-- EXERCISE --
Every record below must be written out exactly. Leave out the pictures.

*** Opening of DATA FOR ANALYSIS ***

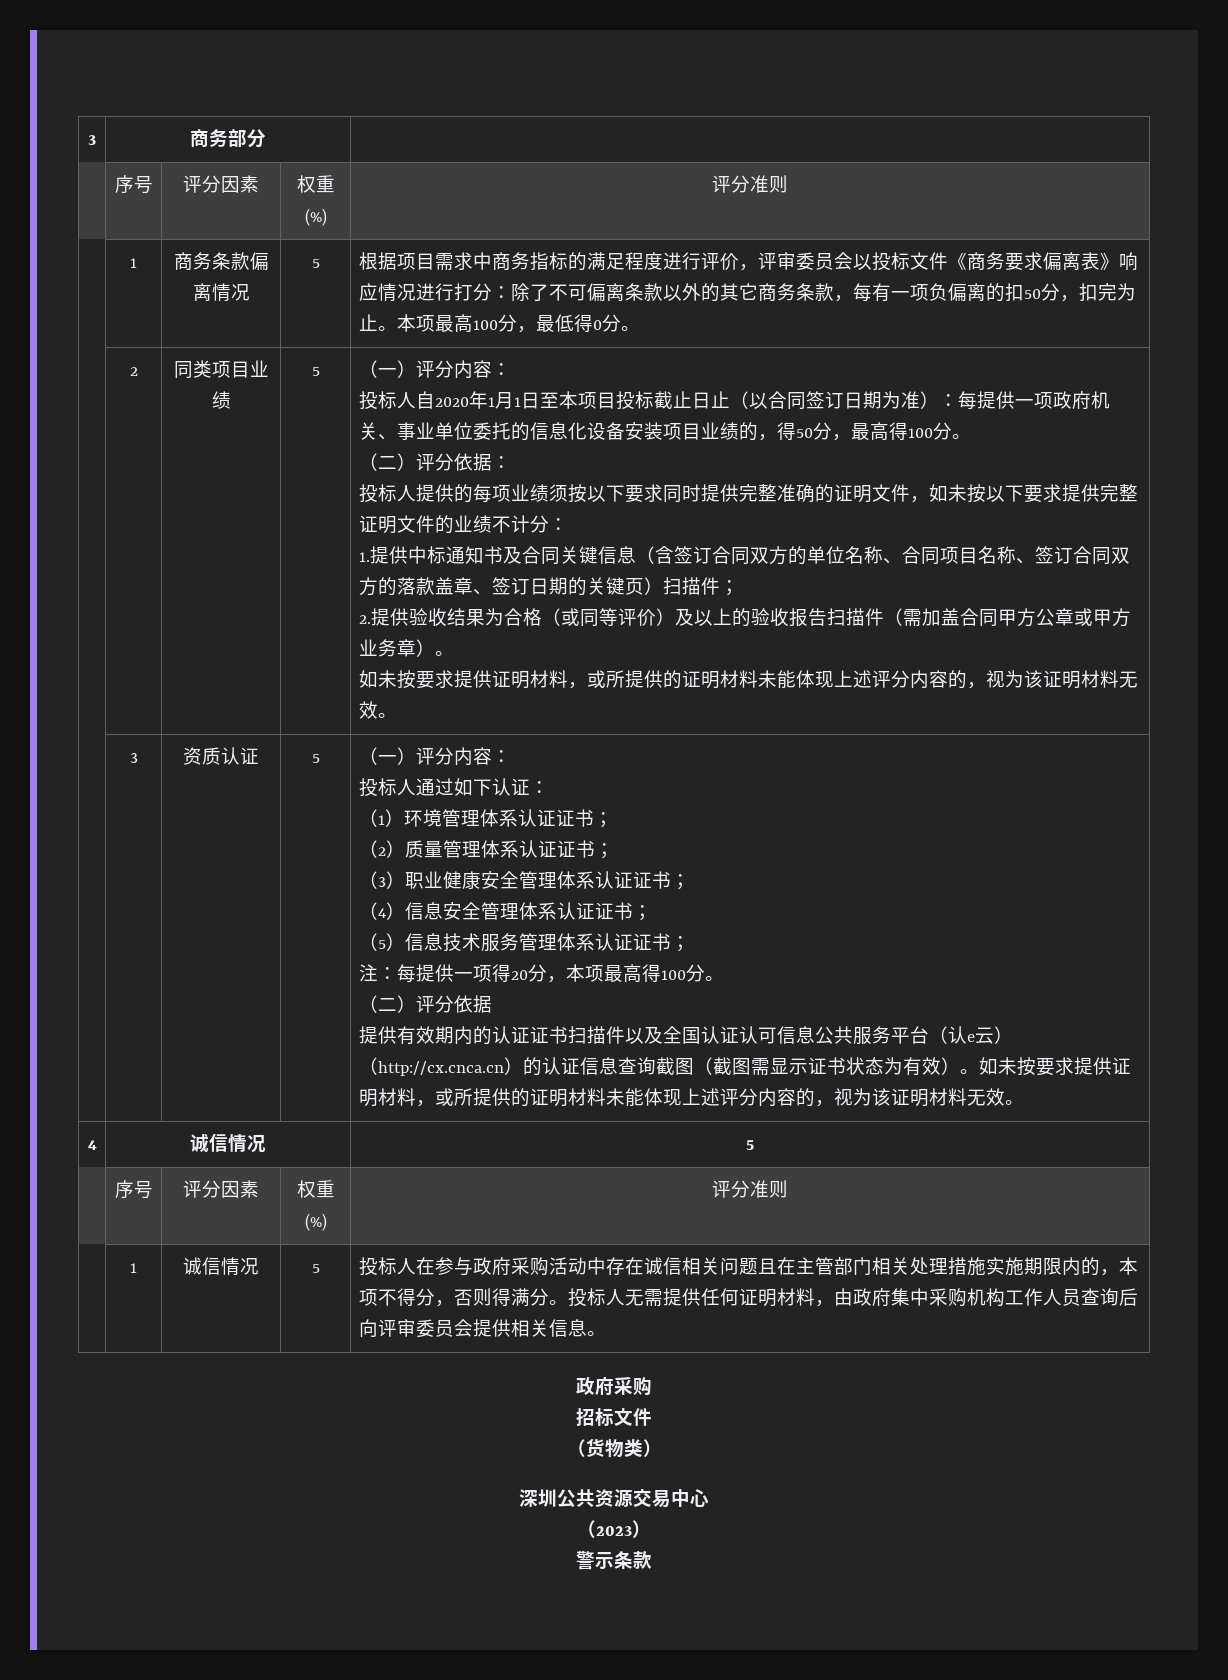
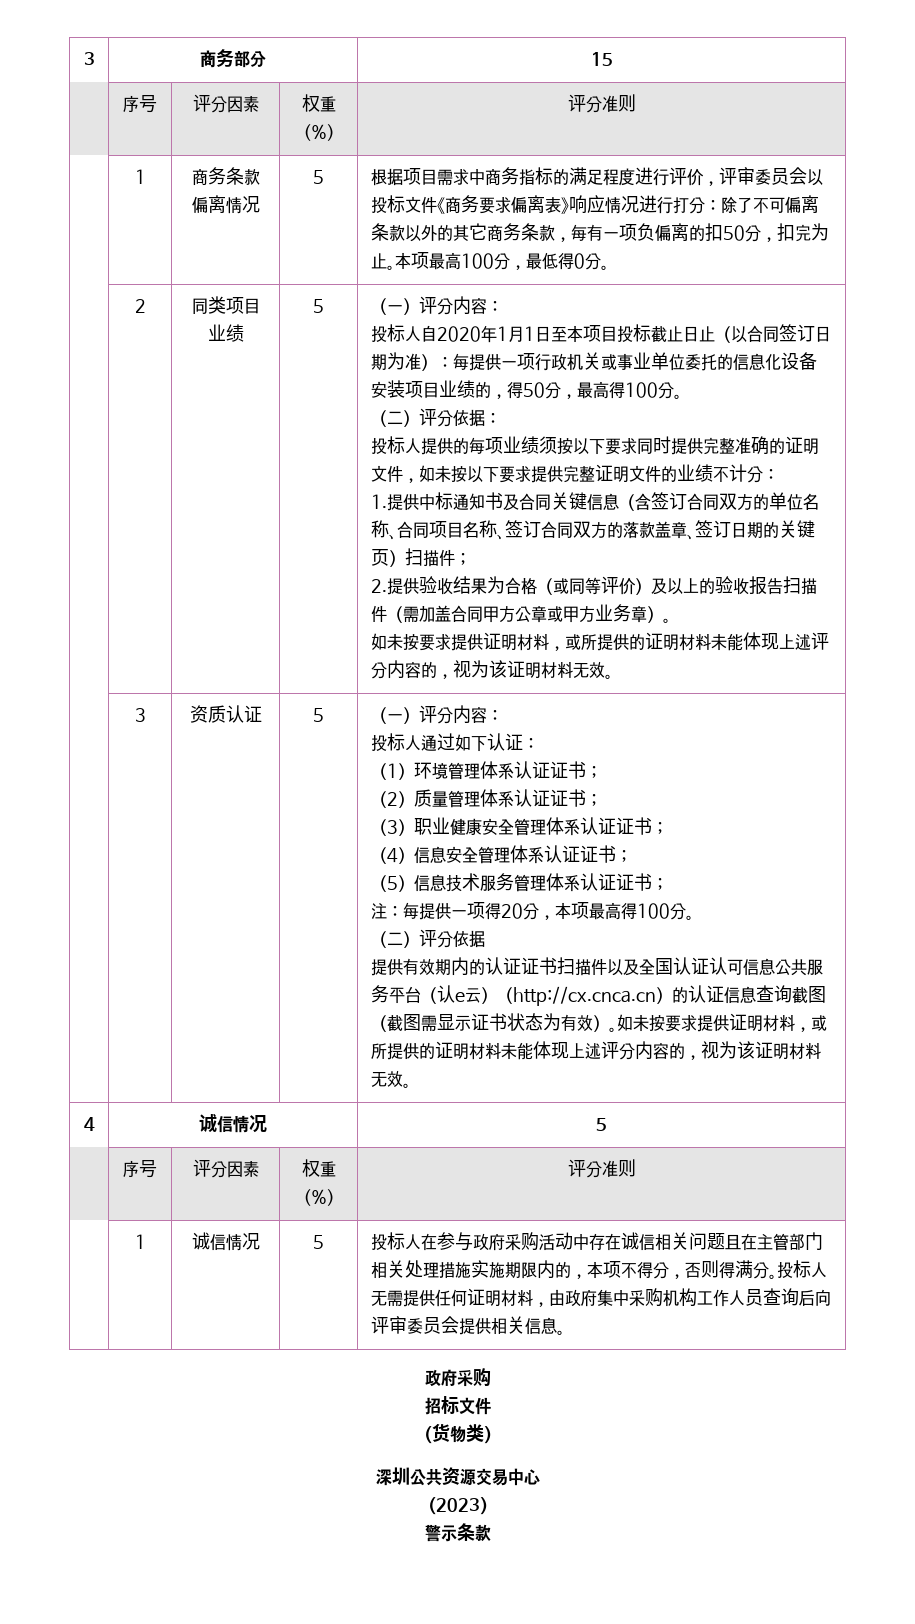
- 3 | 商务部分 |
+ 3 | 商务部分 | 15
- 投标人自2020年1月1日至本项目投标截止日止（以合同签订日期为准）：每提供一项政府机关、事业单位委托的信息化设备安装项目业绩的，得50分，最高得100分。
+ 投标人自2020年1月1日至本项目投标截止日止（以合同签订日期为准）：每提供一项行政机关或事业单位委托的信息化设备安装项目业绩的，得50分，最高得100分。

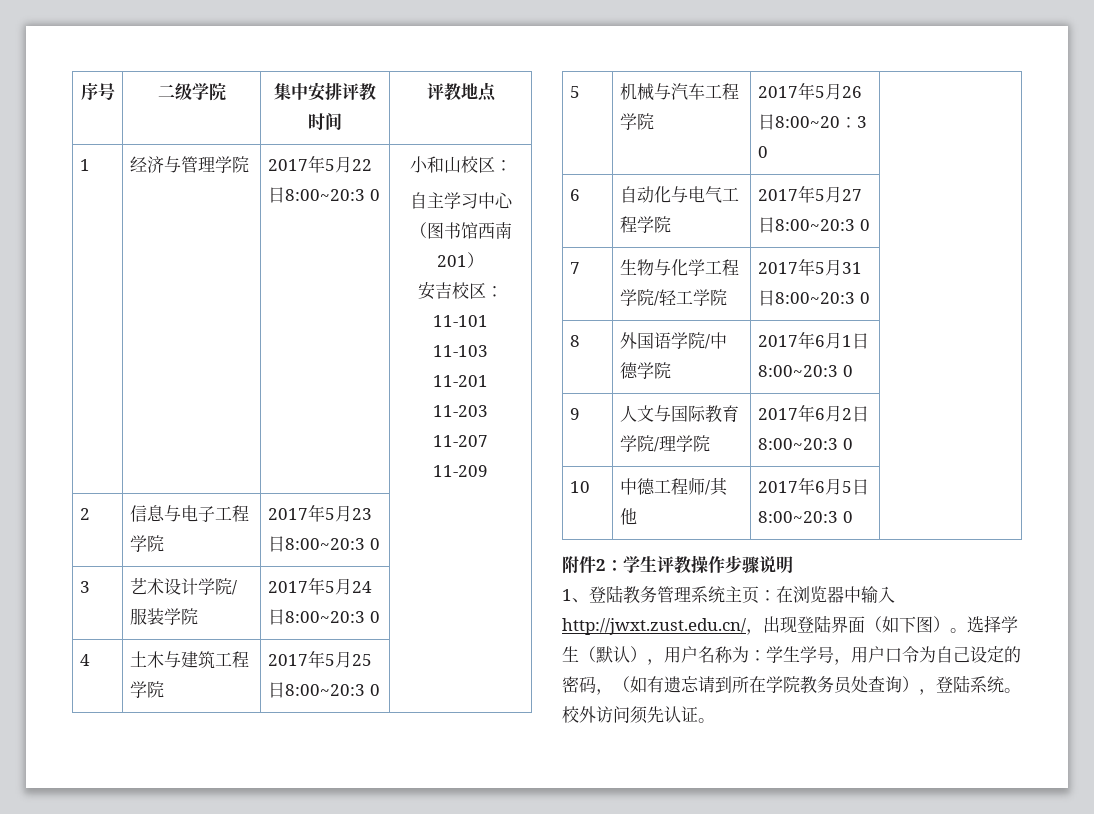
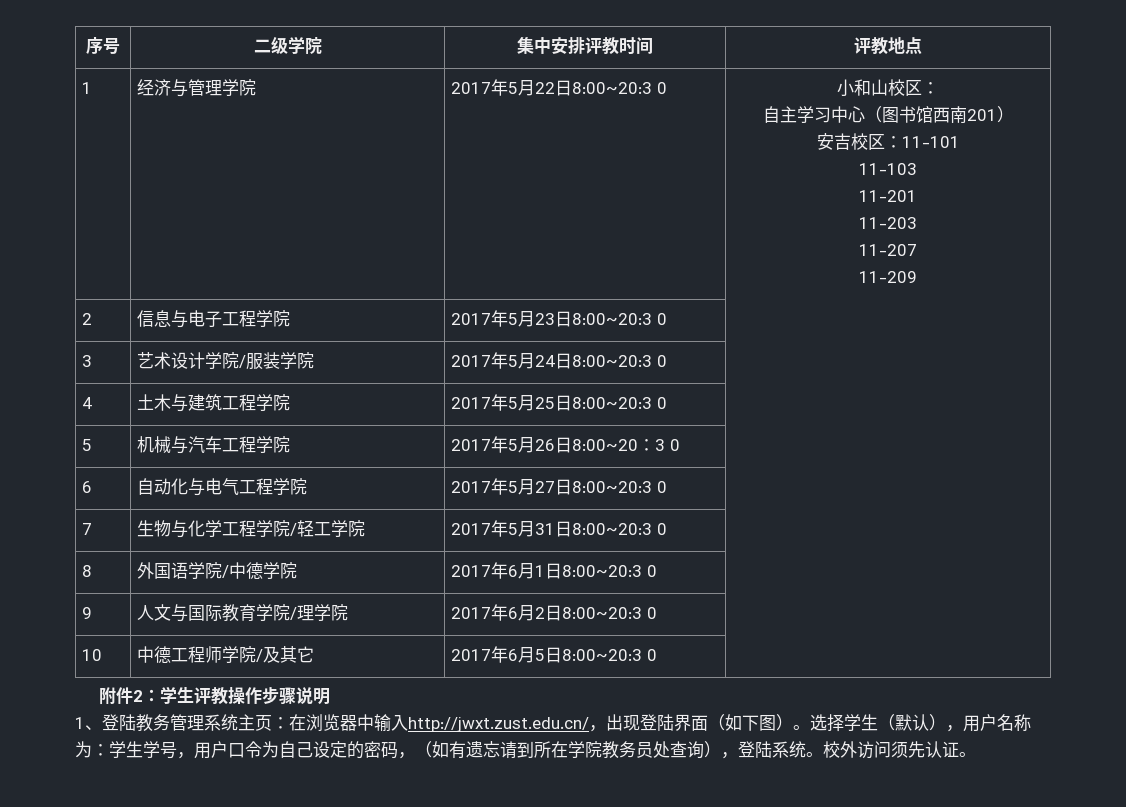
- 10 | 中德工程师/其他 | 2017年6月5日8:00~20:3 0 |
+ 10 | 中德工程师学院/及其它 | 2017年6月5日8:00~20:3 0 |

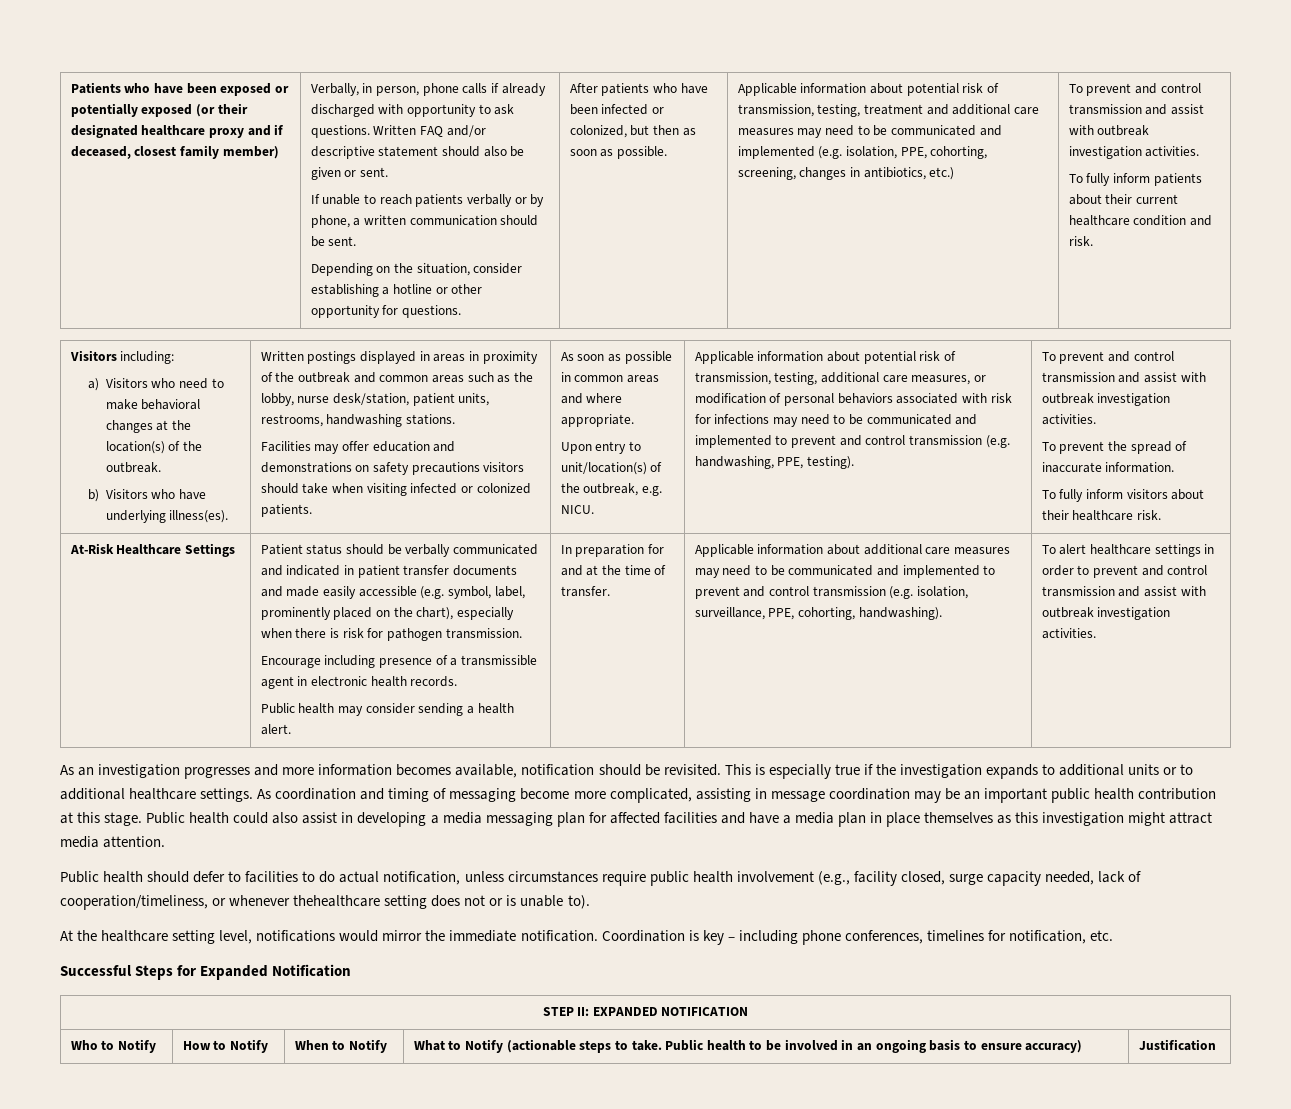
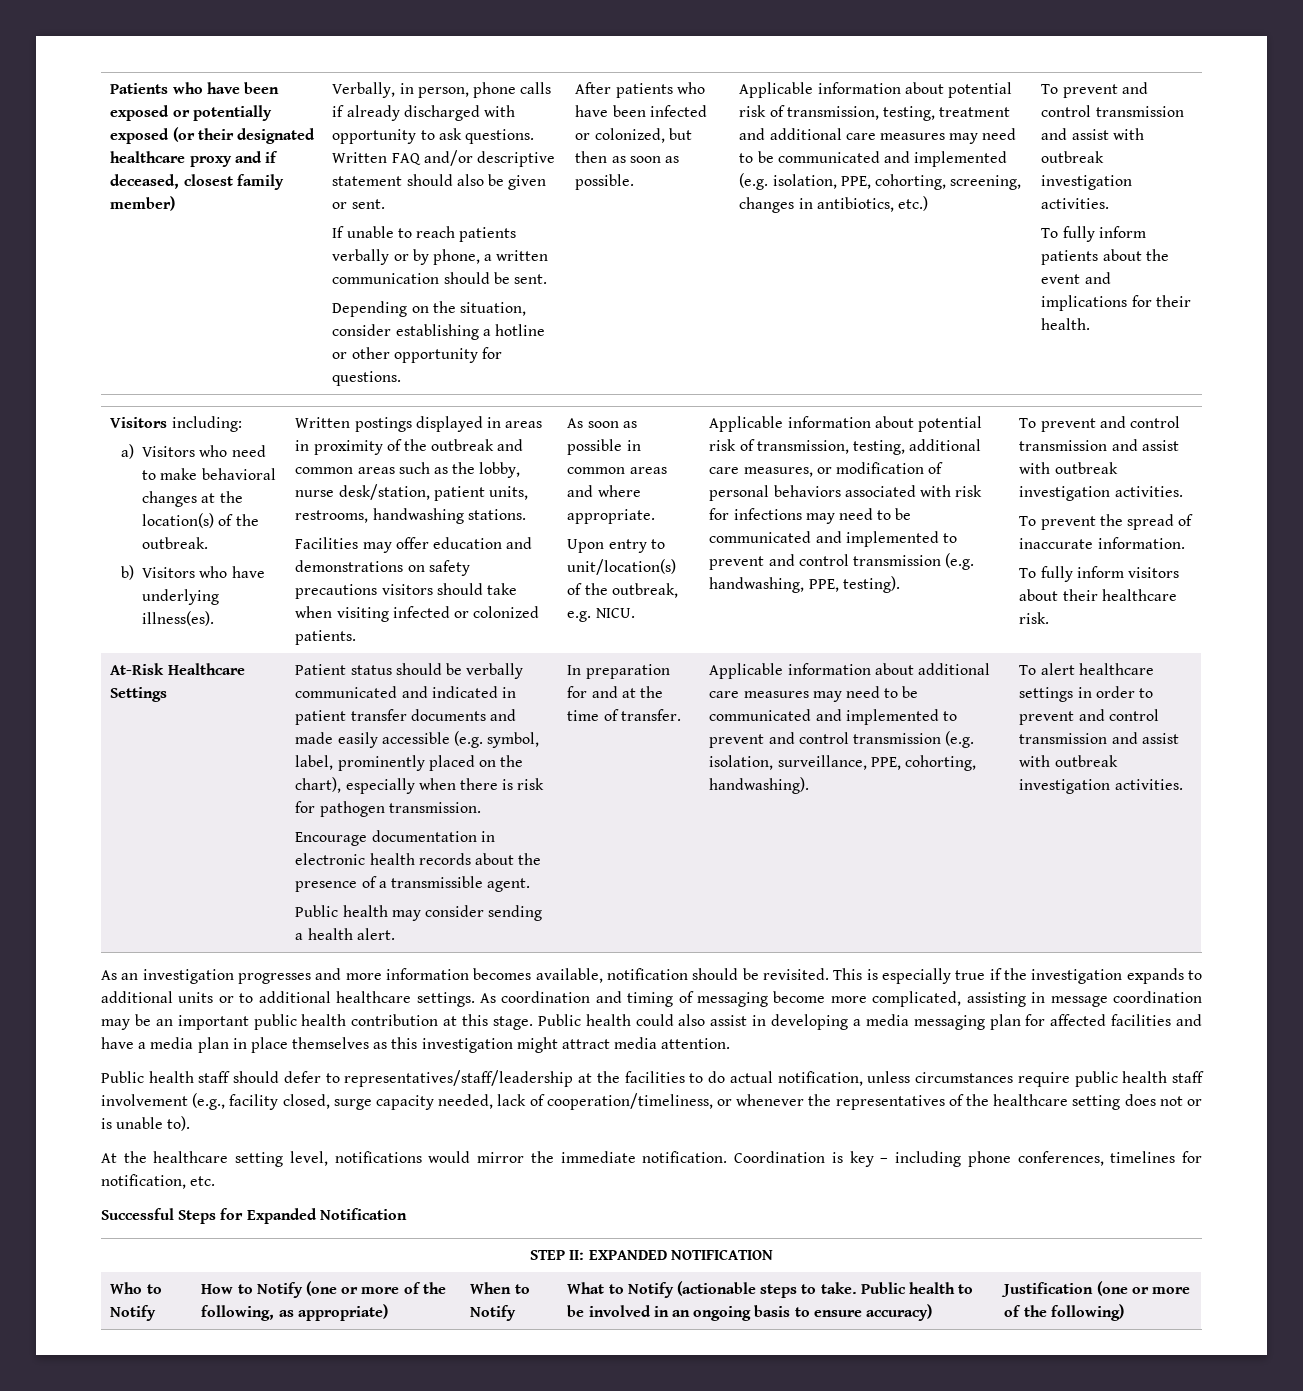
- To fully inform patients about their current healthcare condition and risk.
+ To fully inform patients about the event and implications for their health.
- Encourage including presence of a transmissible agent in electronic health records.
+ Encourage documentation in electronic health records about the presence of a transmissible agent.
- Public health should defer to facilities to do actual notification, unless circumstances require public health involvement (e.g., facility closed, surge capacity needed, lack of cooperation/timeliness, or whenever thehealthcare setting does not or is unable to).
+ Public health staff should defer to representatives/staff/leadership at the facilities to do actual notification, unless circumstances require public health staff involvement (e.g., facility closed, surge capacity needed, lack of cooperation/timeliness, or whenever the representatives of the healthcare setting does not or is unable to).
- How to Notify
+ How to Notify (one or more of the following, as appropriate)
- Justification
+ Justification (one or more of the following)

*** Close of DATA FOR ANALYSIS ***

-- SOLUTION --
- 3 | 商务部分 |
+ 3 | 商务部分 | 15
- 投标人自2020年1月1日至本项目投标截止日止（以合同签订日期为准）：每提供一项政府机关、事业单位委托的信息化设备安装项目业绩的，得50分，最高得100分。
+ 投标人自2020年1月1日至本项目投标截止日止（以合同签订日期为准）：每提供一项行政机关或事业单位委托的信息化设备安装项目业绩的，得50分，最高得100分。

- 10 | 中德工程师/其他 | 2017年6月5日8:00~20:3 0 |
+ 10 | 中德工程师学院/及其它 | 2017年6月5日8:00~20:3 0 |

- To fully inform patients about their current healthcare condition and risk.
+ To fully inform patients about the event and implications for their health.
- Encourage including presence of a transmissible agent in electronic health records.
+ Encourage documentation in electronic health records about the presence of a transmissible agent.
- Public health should defer to facilities to do actual notification, unless circumstances require public health involvement (e.g., facility closed, surge capacity needed, lack of cooperation/timeliness, or whenever thehealthcare setting does not or is unable to).
+ Public health staff should defer to representatives/staff/leadership at the facilities to do actual notification, unless circumstances require public health staff involvement (e.g., facility closed, surge capacity needed, lack of cooperation/timeliness, or whenever the representatives of the healthcare setting does not or is unable to).
- How to Notify
+ How to Notify (one or more of the following, as appropriate)
- Justification
+ Justification (one or more of the following)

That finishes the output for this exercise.